I would give a packet to each of my children, to pass to their own children (my grandchildren) at age 18, and they can use it or not, as they wish.


----------



## Bevdeforges (Nov 16, 2007)

You might want something showing that the child's parents left the US before accumulating the necessary residence time. Things like high school records (transcripts, diplomas, etc.) showing that they attended high school outside the US, other family documents showing non-US residence during the years after Mom or Dad turned 14. (Just to establish why the child did not get citizenship through the US parent.)

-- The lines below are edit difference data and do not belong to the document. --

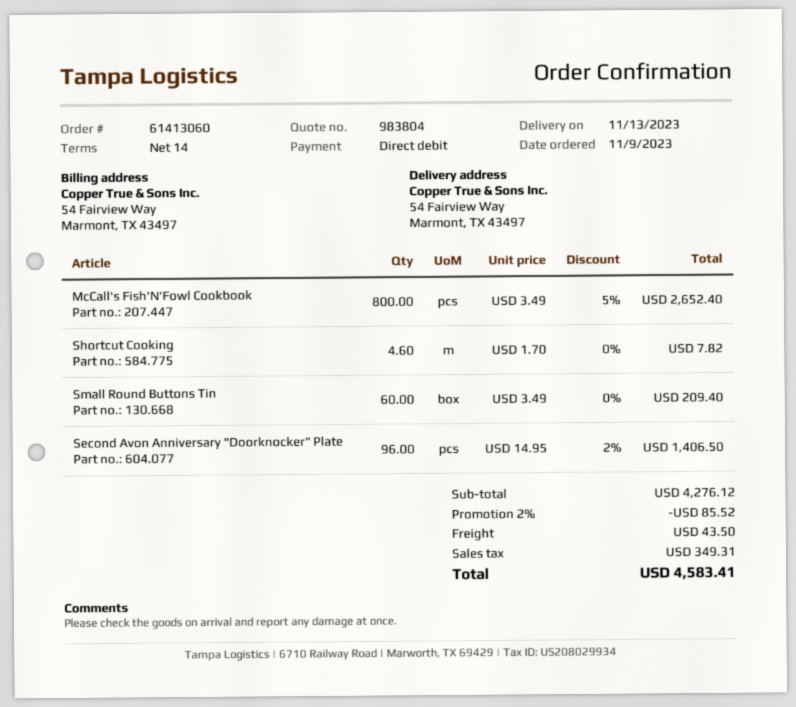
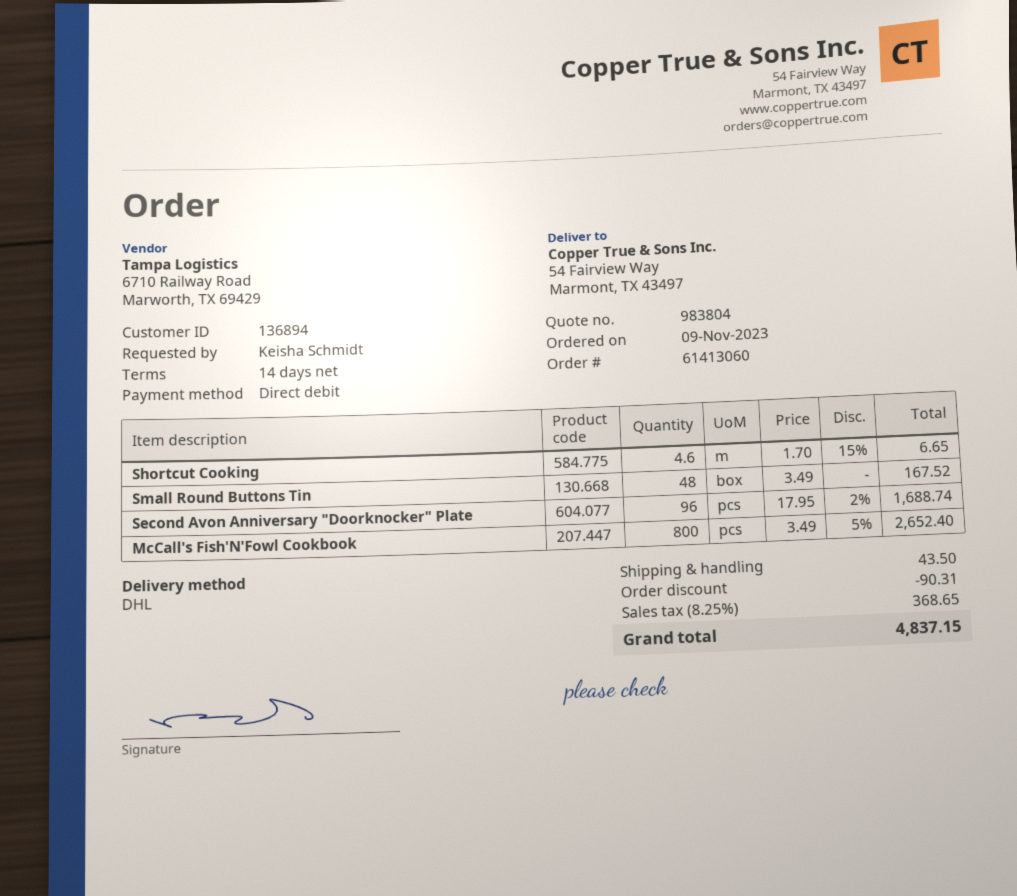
Shortcut Cooking: 4.6 x 1.70 = 7.82 -> 4.6 x 1.70 - 15% = 6.65
Small Round Buttons Tin: 60 x 3.49 = 209.40 -> 48 x 3.49 = 167.52
Second Avon Anniversary "Doorknocker" Plate: 96 x 14.95 - 2% = 1406.50 -> 96 x 17.95 - 2% = 1688.74
discount: 85.52 -> 90.31
tax: 349.31 -> 368.65
total: 4583.41 -> 4837.15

Some US expat groups are very involved in this sort of thing. If you or your daughter can locate a nearly FAWCO club, they may be able to provide more information. https://www.fawco.org/


----------



## underation (Oct 25, 2018)

Bevdeforges said:


> You might want something showing that the child's parents left the US before accumulating the necessary residence time. Things like high school records (transcripts, diplomas, etc.) showing that they attended high school outside the US, other family documents showing non-US residence during the years after Mom or Dad turned 14. (Just to establish why the child did not get citizenship through the US parent.)


Wouldn't the grandparent route only become available after the parent has either died or has tried - and failed - to pass on citizenship herself? As I understand it, the onus is on the parent to prove they _were_ resident in the US - not to prove that they weren't.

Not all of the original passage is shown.